18 February 2014

Lemuel Penn and the Civil Rights Act (Tombstone Tuesday)

Here's a piece of Georgia history of which I was unaware. (Originally posted at the Southern Graves blog.)

Photo by David Seibert via HMdb.org
"On the night of July 11, 1964 three African-American World War II veterans returning home following training at Ft. Benning, Georgia were noticed in Athens by local members of the Ku Klux Klan. The officers were followed to the nearby Broad River Bridge where their pursuers fired into the vehicle, killing Lt. Col. Lemuel Penn. When a local jury failed to convict the suspects of murder, the federal government successfully prosecuted the men for violations under the new Civil Rights Act of 1964, passed just nine days before Penn’s murder. The case was instrumental in the creation of a Justice Department task force whose work culminated in the Civil Rights Act of 1968."

As you likely (and correctly) surmise, the Klan was unprovoked and the jury that failed to convict was all white.

Lemuel Penn rests at Arlington Cemetery.

"NEGRO HERO
Educator Buried in Arlington

WASHINGTON (UPI) -- Lemuel Augustus Penn, Negro educator who was slain by a sniper's shotgun blast as he drove through Georgia, was buried Tuesday with full military honors at Arlington Cemetery, the nation's resting ground for its heroes...

Photo by John Evans via
FindAGrave
Penn, 48, who was in charge of the District of Columbia's five vocational high schools, was shot early Saturday morning near Athens, Ga., while returning to Washington after two weeks of reserve training at Ft. Benning, Ga...
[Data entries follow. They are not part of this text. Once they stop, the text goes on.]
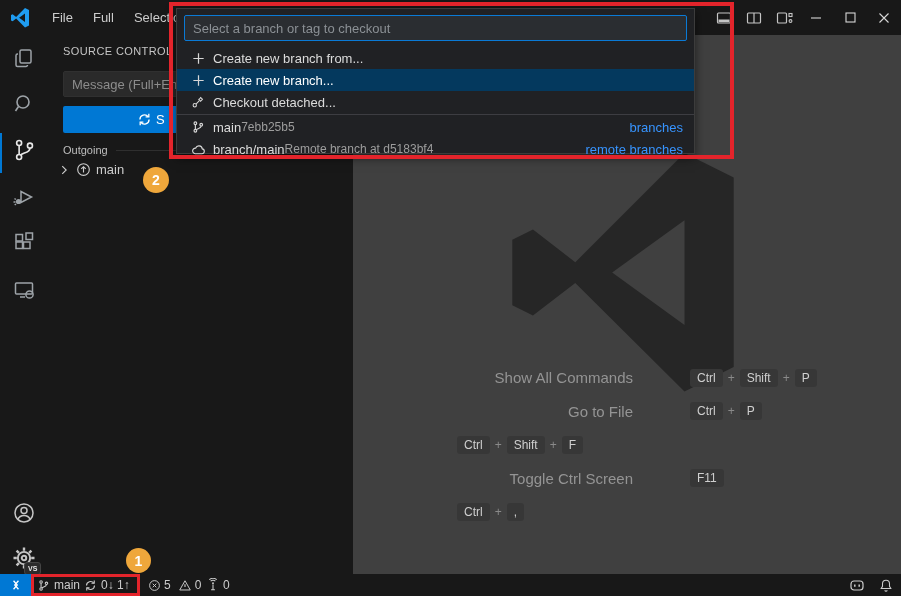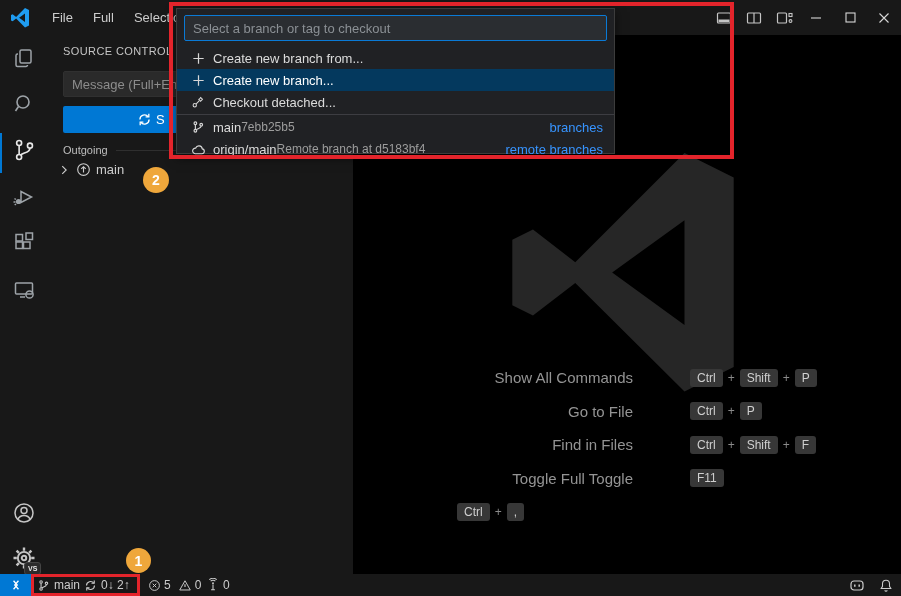--- a/index.html
+++ b/index.html
@@ -50,7 +50,7 @@
   .st-ports{position:absolute;left:206px;top:0;height:22px;display:flex;align-items:center;gap:3px;}
   .st-right{position:absolute;right:8px;top:0;height:22px;display:flex;align-items:center;gap:14px;}
   
-  .qp-panel{position:absolute;left:176px;top:8px;width:439px;height:146px;background:#202124;
+  .qp-panel{position:absolute;left:176px;top:8px;width:519px;height:146px;background:#202124;
     border:1px solid #3c3c3c;box-sizing:border-box;box-shadow:0 4px 10px rgba(0,0,0,.55);z-index:20;}
   .qp-input{position:absolute;left:7px;top:6px;right:7px;height:26px;background:#2a2d31;border:1px solid #0a7ad6;
     border-radius:2px;box-sizing:border-box;display:flex;align-items:center;padding-left:8px;font-size:13px;color:#8b9095;}

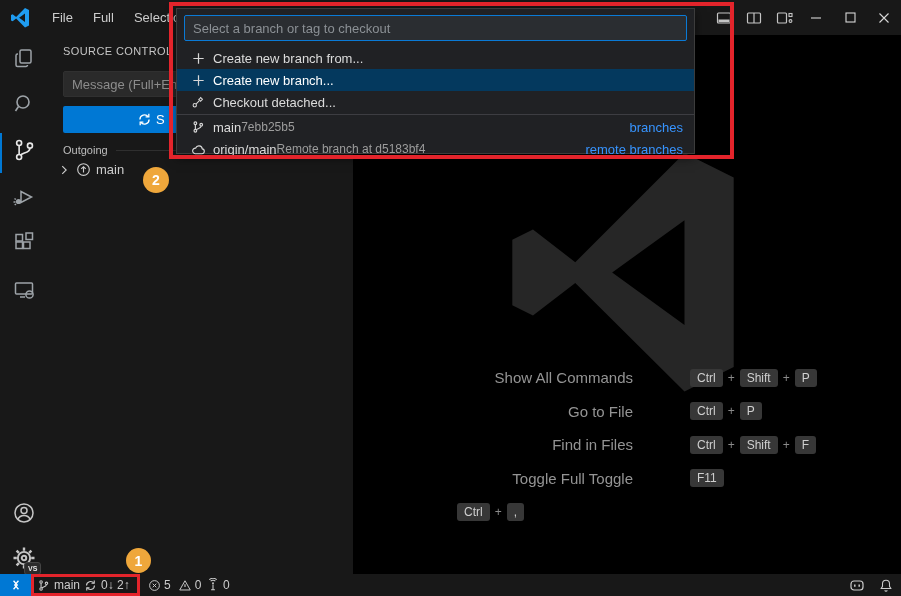--- a/index.html
+++ b/index.html
@@ -369,7 +369,7 @@
               <path d="M4.4 12.5h7.2a2.6 2.6 0 0 0 .4-5.17 3.6 3.6 0 0 0-7-.73A2.9 2.9 0 0 0 4.4 12.5z"></path>
             </svg>
           </span>
-          <span>origin/main</span>
+          <span>branch/main</span>
           <span class="qp-desc">Remote branch at d5183bf4</span>
           <span class="qp-link">remote branches</span>
         </div>

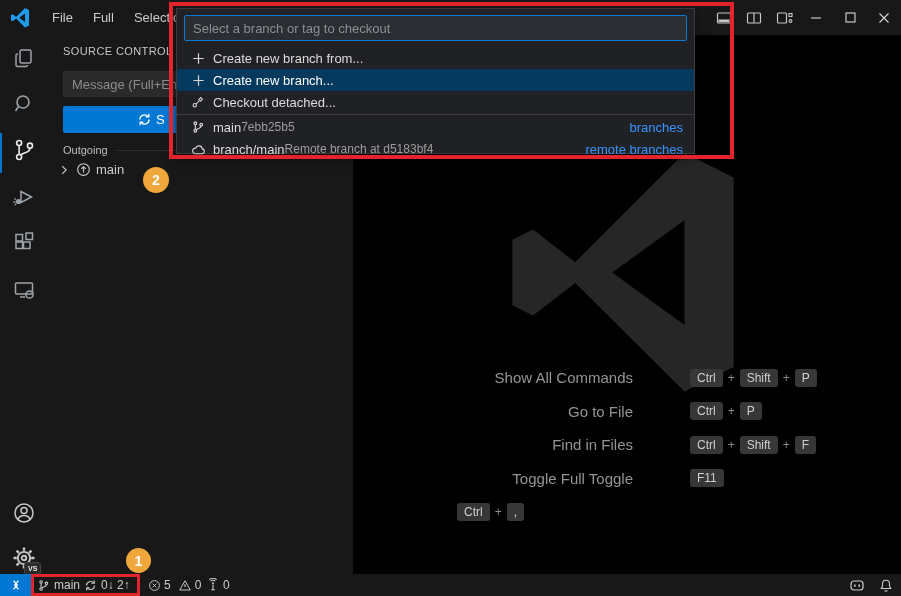--- a/index.html
+++ b/index.html
@@ -34,7 +34,7 @@
   .sb-outgoing .rule{flex:1;height:1px;background:#2f2f2f;margin-left:8px;}
   .sb-main-row{position:absolute;left:10px;top:127px;display:flex;align-items:center;font-size:13px;color:#cccccc;gap:5px;}
   
-  .editor{position:absolute;left:353px;top:35px;right:0;bottom:22px;background:#000000;}
+  .editor{position:absolute;left:353px;top:35px;right:0;bottom:22px;background:#404040;}
   .watermark{position:absolute;left:137px;top:118px;width:266px;height:246px;}
   .shortcuts{position:absolute;left:47px;top:326px;width:420px;}
   .sc-row{height:33.5px;display:flex;align-items:center;}

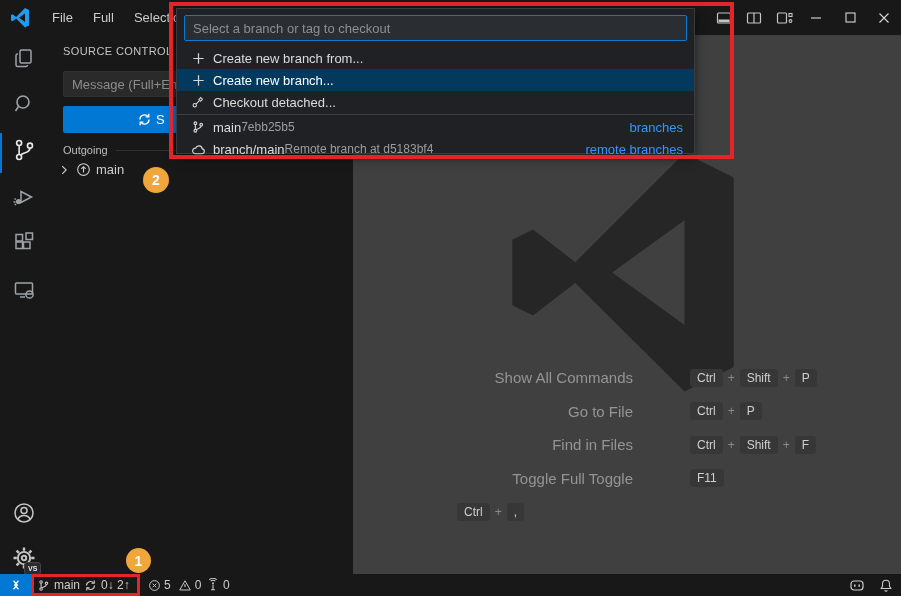--- a/index.html
+++ b/index.html
@@ -242,7 +242,6 @@
           </span>
         </div>
         <div class="sc-row">
-          <span class="sc-label">Find in Files</span>
           <span class="sc-keys">
             <span class="kbd">Ctrl</span>
             <span class="kplus">+</span>

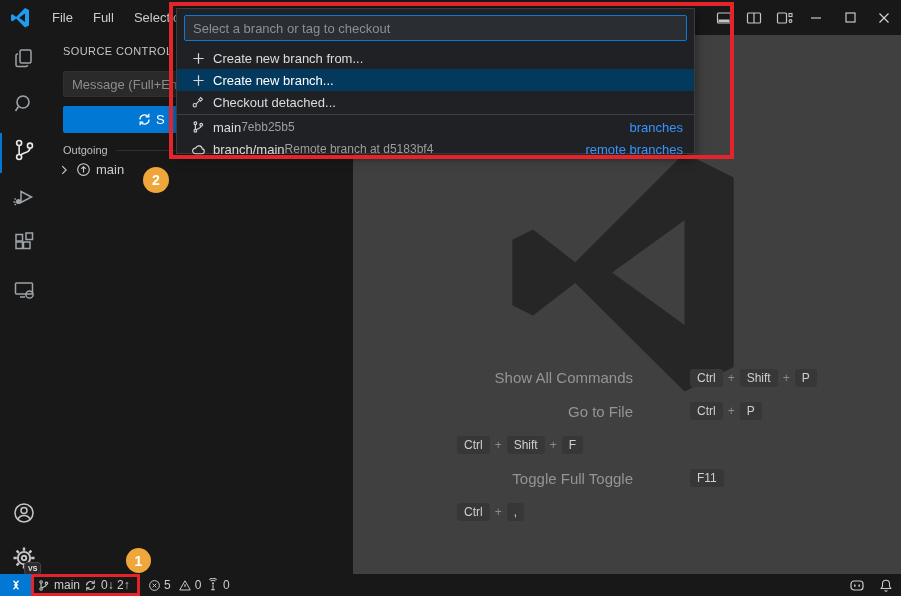--- a/index.html
+++ b/index.html
@@ -251,7 +251,7 @@
           </span>
         </div>
         <div class="sc-row">
-          <span class="sc-label">Toggle Full Toggle</span>
+          <span class="sc-label">Toggle Ctrl Screen</span>
           <span class="sc-keys">
             <span class="kbd">F11</span>
           </span>

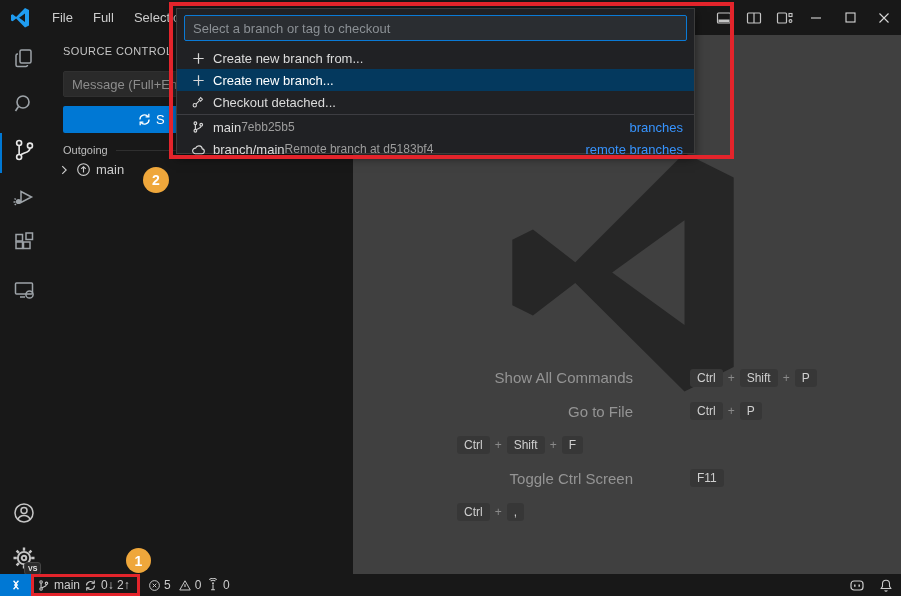--- a/index.html
+++ b/index.html
@@ -285,7 +285,7 @@
           <path d="M12.6 1.8v3.4H9.2"></path>
           <path d="M3.4 14.2v-3.4h3.4"></path>
         </svg>
-      <span>0↓ 2↑</span>
+      <span>0↓ 1↑</span>
     </div>
     <div class="st-problems">
       <svg width="13" height="13" viewBox="0 0 16 16" fill="none" stroke="#cccccc" stroke-width="1.2">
According to the two Reserve officers accompanying Penn, the unexplained and apparently unprovoked shooting was done by a man who drove alongside their car in a rural section of the state, fired twice, then fled. Authorities assume the slaying was racially motivated.

Penn,...is survived by his wife Georgia and three children,...

During the services in the hot, crowded church, the Rev. Stanford J. Harris said Penn was a 'casualty of our battle against bigotry' and his death a reflection of the 'cancerous prejudice eating away at American democracy.'..." [Dallas Morning News (Texas), 15 July 1964, pg. 8 via GenealogyBank.]

02 February 2014

Confederate Monuments of Savannah's Forsyth Park

"The chief pleasure-ground of Savannah is Forsyth Park..."

So sayeth famed Georgia historian Lucian Lamar Knight in his 1914 publication,
Georgia's Landmarks, Memorials and Legends.


He also writes of the Confederate monuments located within the park: "On an artificial mound, in the center of the park, stands the Confederate monument, a handsome structure of brown stone, and one of the earliest memorials in Georgia dedicated to the heroes of the Lost Cause..."



"To the north of this handsome pile, is a column, perhaps five feet in height, on which rests a marble bust of Major-General Lafayette McLaws..."


"...while to the south is a similar tribute to Brigadier-General Francis S. Bartow."

01 February 2014

Monument to a Georgia Railway Pioneer, William Washington Gordon

Standing in Savannah's Wright Square (also known as Court House Square) is an impressive monument to a Georgia railway pioneer, William Washington Gordon. Here's what Lucian Lamar Knight has to say about the man and the monument:

"One of the most beautiful monuments in the city of Savannah is the handsome structure of marble, in Court House square, commemorating the useful life of the great pioneer of railway development in Georgia: William Washington Gordon. He died at the early age of forty-six. But he gave the most lasting impetus to the material upbuilding of his native State and accomplished a work of constructive value which was destined to live after him. As the first president of Georgia's earliest railway enterprise, his genius was initiative. He was not only a pathfinder but a builder of splendid highways. Much of the subsequent history of railroads in Georgia has been only the ultimate outgrowth of his pioneer activities; and if Georgia owes much to railroads then her debt of obligation to the man who inaugurated the era of railway enterprise in this State is beyond computation...

The Gordon monument in Savannah is unique. Resting upon a solid pedestal of granite, it consists of four handsome columns of Scotch marble. These enclose at the base an urn of artistic workmanship and support at the top a globe of great weight..."1

© 2010-14 S. Lincecum

William Washington Gordon, according to the monument inscription, was born 17 January 1796. He died 20 March 1842, and was buried in Savannah's Laurel Grove Cemetery.


Footnote:
1. Ancestry.com. Georgia's Landmarks, Memorials and Legends [images on-line]. Provo, UT: The Generations Network, Inc., 2005.
Original data: Knight, Lucian Lamar. Georgia's Landmarks, Memorials and Legends. Atlanta, Ga.: Printed for the author by the Byrd Print. Co., state printers, 1913-1914.